Information shown
---
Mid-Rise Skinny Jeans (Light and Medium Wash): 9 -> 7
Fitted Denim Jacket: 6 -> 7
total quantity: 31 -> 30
---
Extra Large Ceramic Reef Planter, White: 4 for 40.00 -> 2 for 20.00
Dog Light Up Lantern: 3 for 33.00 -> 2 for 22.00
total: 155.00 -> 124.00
---
What is required
Scan the entries above for the word "total" and collect each line holding it.

Output for this task
total quantity: 31 -> 30
total: 155.00 -> 124.00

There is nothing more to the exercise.